*** Opening Material to process ***
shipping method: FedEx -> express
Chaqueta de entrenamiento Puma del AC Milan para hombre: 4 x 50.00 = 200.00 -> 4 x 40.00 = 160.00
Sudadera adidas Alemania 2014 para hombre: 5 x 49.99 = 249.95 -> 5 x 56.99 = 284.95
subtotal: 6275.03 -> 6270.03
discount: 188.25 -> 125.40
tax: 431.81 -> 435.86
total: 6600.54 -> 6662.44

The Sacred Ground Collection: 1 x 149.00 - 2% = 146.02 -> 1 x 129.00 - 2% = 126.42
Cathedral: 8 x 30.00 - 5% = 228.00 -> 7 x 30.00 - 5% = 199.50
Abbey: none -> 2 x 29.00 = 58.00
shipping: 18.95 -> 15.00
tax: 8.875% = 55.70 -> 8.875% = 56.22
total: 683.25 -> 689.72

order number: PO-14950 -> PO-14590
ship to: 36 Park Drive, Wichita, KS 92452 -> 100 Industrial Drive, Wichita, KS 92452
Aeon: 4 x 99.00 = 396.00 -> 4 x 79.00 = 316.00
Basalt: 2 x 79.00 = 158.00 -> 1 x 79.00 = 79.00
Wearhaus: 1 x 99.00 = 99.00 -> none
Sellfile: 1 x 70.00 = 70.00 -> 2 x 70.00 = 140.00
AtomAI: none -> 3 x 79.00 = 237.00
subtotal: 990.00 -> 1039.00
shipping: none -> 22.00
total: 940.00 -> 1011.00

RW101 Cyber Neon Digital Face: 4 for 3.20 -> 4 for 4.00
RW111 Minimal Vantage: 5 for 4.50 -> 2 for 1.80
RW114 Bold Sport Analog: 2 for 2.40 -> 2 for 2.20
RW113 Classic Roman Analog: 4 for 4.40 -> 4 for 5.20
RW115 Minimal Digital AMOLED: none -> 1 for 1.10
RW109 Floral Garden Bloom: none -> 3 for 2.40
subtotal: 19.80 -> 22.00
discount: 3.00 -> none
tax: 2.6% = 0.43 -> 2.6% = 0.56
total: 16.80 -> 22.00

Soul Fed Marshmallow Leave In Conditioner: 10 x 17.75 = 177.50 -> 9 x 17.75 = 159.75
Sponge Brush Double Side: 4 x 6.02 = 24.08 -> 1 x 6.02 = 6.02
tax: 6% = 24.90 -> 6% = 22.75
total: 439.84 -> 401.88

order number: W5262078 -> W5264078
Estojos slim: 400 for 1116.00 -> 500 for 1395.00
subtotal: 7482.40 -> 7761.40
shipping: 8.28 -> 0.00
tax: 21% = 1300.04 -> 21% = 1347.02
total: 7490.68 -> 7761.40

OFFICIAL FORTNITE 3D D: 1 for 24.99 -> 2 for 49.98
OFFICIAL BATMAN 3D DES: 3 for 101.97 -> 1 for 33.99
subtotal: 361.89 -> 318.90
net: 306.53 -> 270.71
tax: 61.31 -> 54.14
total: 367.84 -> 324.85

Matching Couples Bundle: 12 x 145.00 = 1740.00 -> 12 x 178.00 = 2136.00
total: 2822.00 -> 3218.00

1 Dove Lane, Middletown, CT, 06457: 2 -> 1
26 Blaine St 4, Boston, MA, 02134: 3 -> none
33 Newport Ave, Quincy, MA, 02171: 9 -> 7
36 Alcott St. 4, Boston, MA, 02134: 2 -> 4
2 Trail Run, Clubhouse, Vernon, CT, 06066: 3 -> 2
*** Closing Material to process ***
Goal of the exercise>
Please give the data again in full, exactly as written.

Answer to the exercise>
shipping method: FedEx -> express
Chaqueta de entrenamiento Puma del AC Milan para hombre: 4 x 50.00 = 200.00 -> 4 x 40.00 = 160.00
Sudadera adidas Alemania 2014 para hombre: 5 x 49.99 = 249.95 -> 5 x 56.99 = 284.95
subtotal: 6275.03 -> 6270.03
discount: 188.25 -> 125.40
tax: 431.81 -> 435.86
total: 6600.54 -> 6662.44

The Sacred Ground Collection: 1 x 149.00 - 2% = 146.02 -> 1 x 129.00 - 2% = 126.42
Cathedral: 8 x 30.00 - 5% = 228.00 -> 7 x 30.00 - 5% = 199.50
Abbey: none -> 2 x 29.00 = 58.00
shipping: 18.95 -> 15.00
tax: 8.875% = 55.70 -> 8.875% = 56.22
total: 683.25 -> 689.72

order number: PO-14950 -> PO-14590
ship to: 36 Park Drive, Wichita, KS 92452 -> 100 Industrial Drive, Wichita, KS 92452
Aeon: 4 x 99.00 = 396.00 -> 4 x 79.00 = 316.00
Basalt: 2 x 79.00 = 158.00 -> 1 x 79.00 = 79.00
Wearhaus: 1 x 99.00 = 99.00 -> none
Sellfile: 1 x 70.00 = 70.00 -> 2 x 70.00 = 140.00
AtomAI: none -> 3 x 79.00 = 237.00
subtotal: 990.00 -> 1039.00
shipping: none -> 22.00
total: 940.00 -> 1011.00

RW101 Cyber Neon Digital Face: 4 for 3.20 -> 4 for 4.00
RW111 Minimal Vantage: 5 for 4.50 -> 2 for 1.80
RW114 Bold Sport Analog: 2 for 2.40 -> 2 for 2.20
RW113 Classic Roman Analog: 4 for 4.40 -> 4 for 5.20
RW115 Minimal Digital AMOLED: none -> 1 for 1.10
RW109 Floral Garden Bloom: none -> 3 for 2.40
subtotal: 19.80 -> 22.00
discount: 3.00 -> none
tax: 2.6% = 0.43 -> 2.6% = 0.56
total: 16.80 -> 22.00

Soul Fed Marshmallow Leave In Conditioner: 10 x 17.75 = 177.50 -> 9 x 17.75 = 159.75
Sponge Brush Double Side: 4 x 6.02 = 24.08 -> 1 x 6.02 = 6.02
tax: 6% = 24.90 -> 6% = 22.75
total: 439.84 -> 401.88

order number: W5262078 -> W5264078
Estojos slim: 400 for 1116.00 -> 500 for 1395.00
subtotal: 7482.40 -> 7761.40
shipping: 8.28 -> 0.00
tax: 21% = 1300.04 -> 21% = 1347.02
total: 7490.68 -> 7761.40

OFFICIAL FORTNITE 3D D: 1 for 24.99 -> 2 for 49.98
OFFICIAL BATMAN 3D DES: 3 for 101.97 -> 1 for 33.99
subtotal: 361.89 -> 318.90
net: 306.53 -> 270.71
tax: 61.31 -> 54.14
total: 367.84 -> 324.85

Matching Couples Bundle: 12 x 145.00 = 1740.00 -> 12 x 178.00 = 2136.00
total: 2822.00 -> 3218.00

1 Dove Lane, Middletown, CT, 06457: 2 -> 1
26 Blaine St 4, Boston, MA, 02134: 3 -> none
33 Newport Ave, Quincy, MA, 02171: 9 -> 7
36 Alcott St. 4, Boston, MA, 02134: 2 -> 4
2 Trail Run, Clubhouse, Vernon, CT, 06066: 3 -> 2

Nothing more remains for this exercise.